Les témoignages de violence et de harcèlement n’en sont pas moins importants. Toutefois, on s’étonnera du peu d’intérêt que cette question suscite, alors même que les débats sur le mariage pour tous ont fortement libéré la parole homophobe, notamment dans les espaces publics.
S’approprier la rue, dans des manifestations plus ou moins visibles, allant d’une marche des fiertés à un baiser en public, n’est jamais chose aisée pour les gays ou les lesbiennes.
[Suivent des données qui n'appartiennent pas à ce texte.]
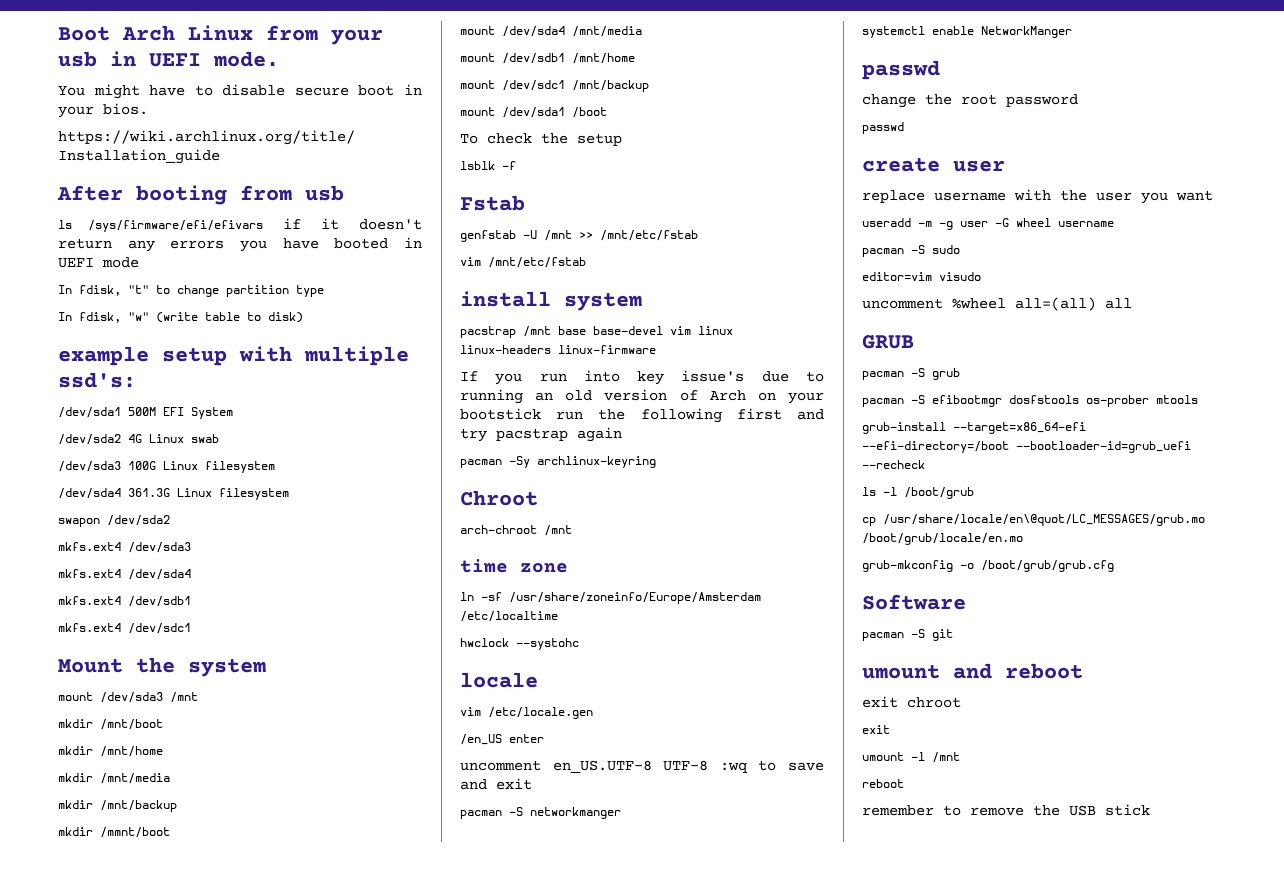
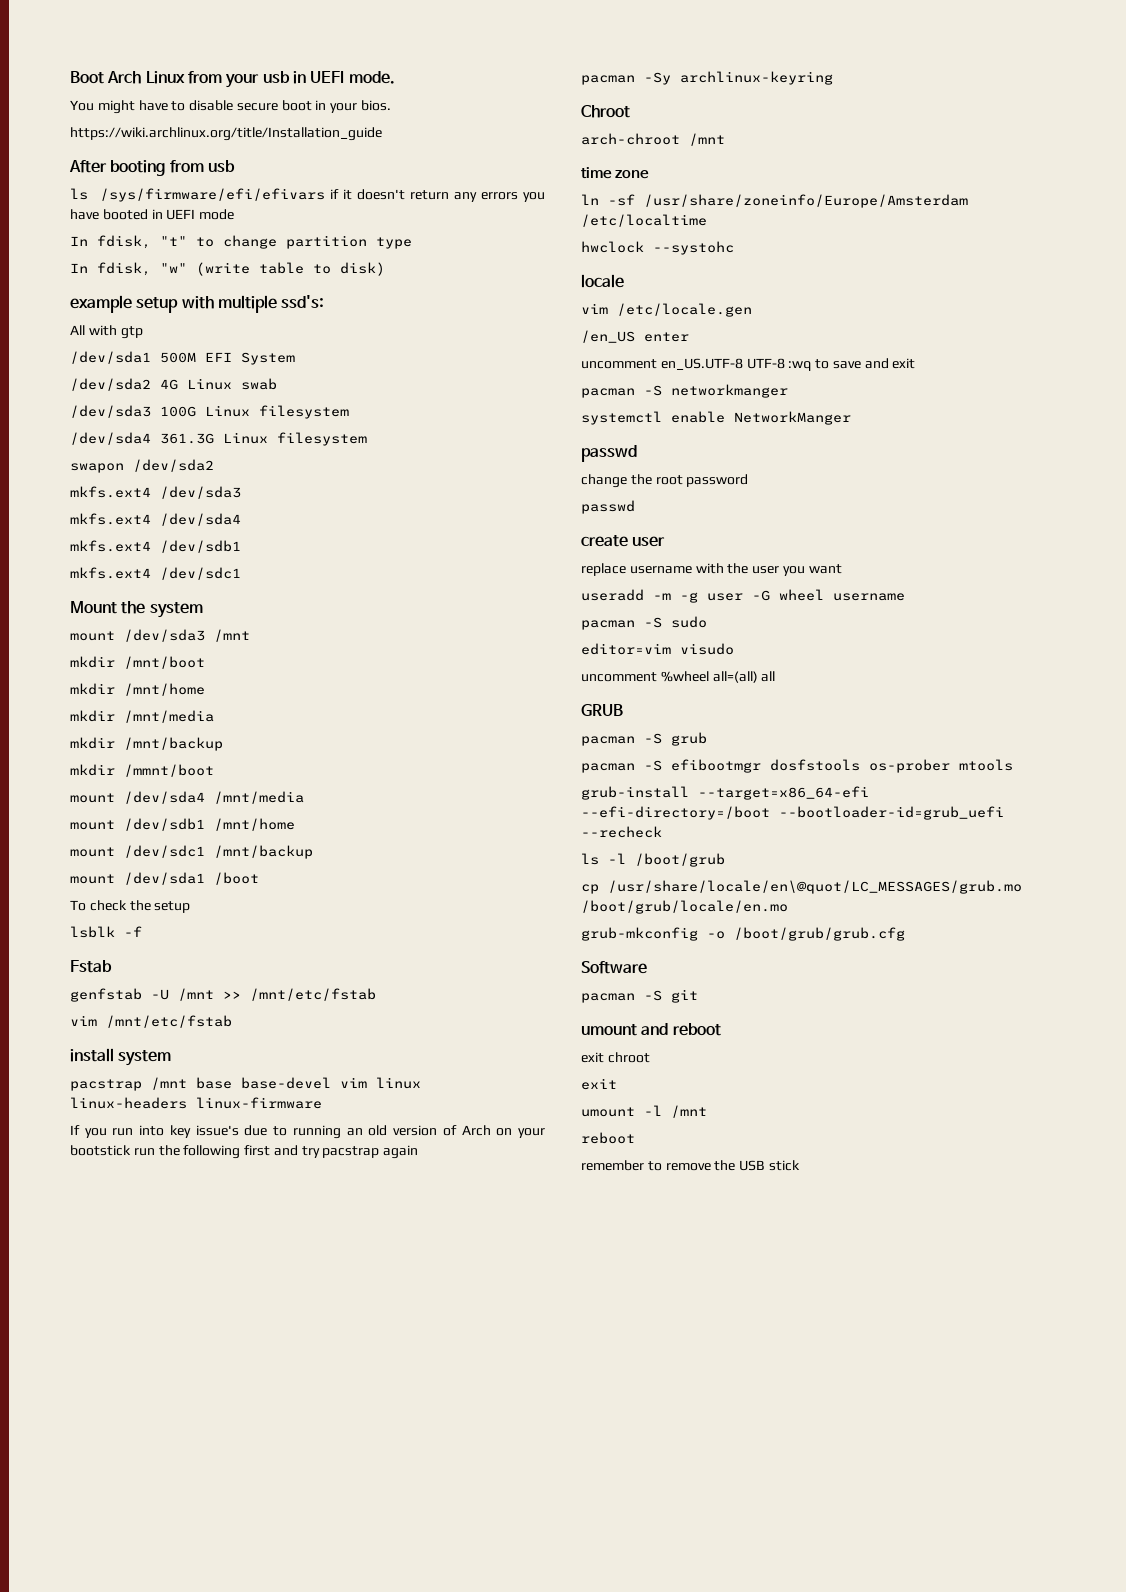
(136, 380) none -> [70,325,143,339] // All with gtp

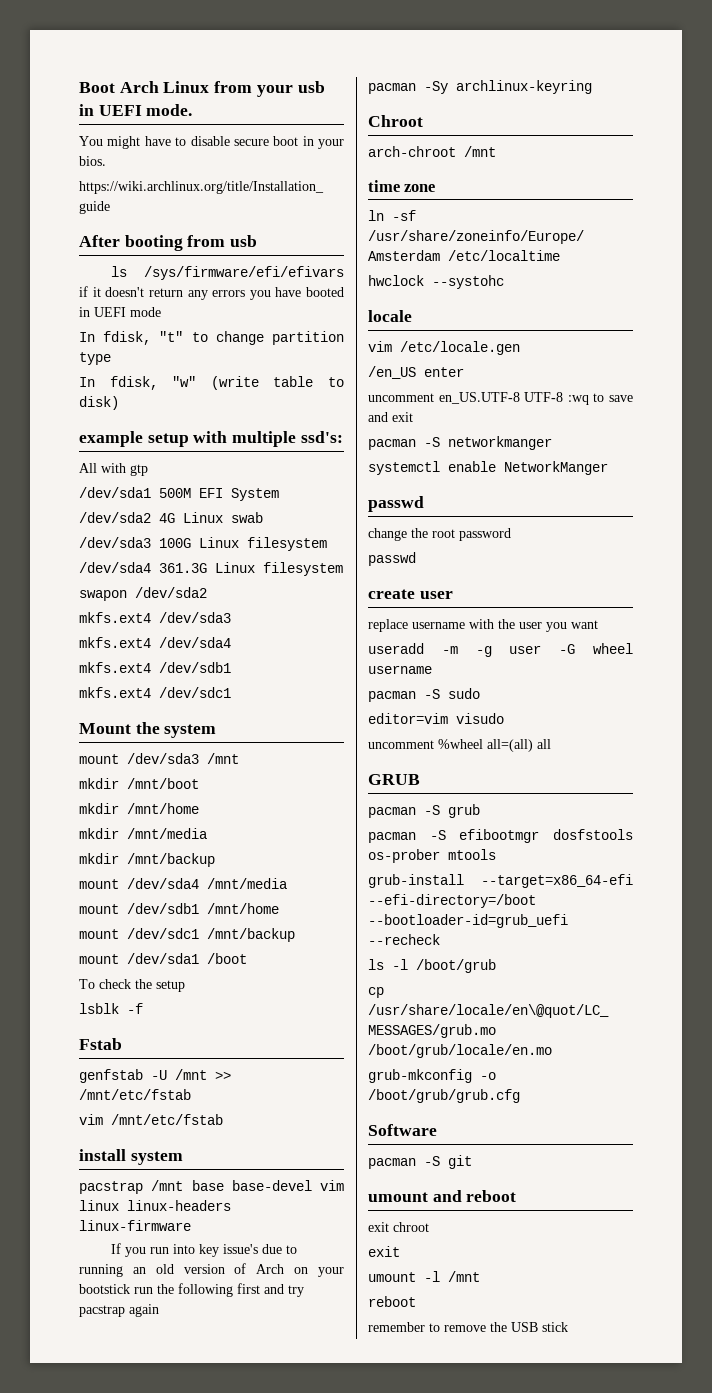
[70,764,214,777] // mkdir /mmnt/boot -> (215, 860) none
De même, pour les personnes transidentitaires : selon une récente enquête plus de 25% des discriminations transphobes subies au cours de l’année écoulées se sont déroulées dans la rue !
Là encore, les politiques publiques restent étrangement muettes, alors même que les chiffres produits par les chercheurs vont inlassablement dans le même sens.
À deux jours d’une nouvelle journée internationale de lutte contre l’homophobie et la transphobie, nous en appelons à une prise de conscience qui n’évince aucun théâtre de la discrimination. Ces violences à l’encontre de certains individus discriminés pour des raisons arbitraires, sont individuellement inhumaines et collectivement intolérables. Il ne s’agit donc pas là d’une question marginale, mais l’affaire de toutes et de tous, venant une nouvelle fois accréditer l’idée que le privé est politique.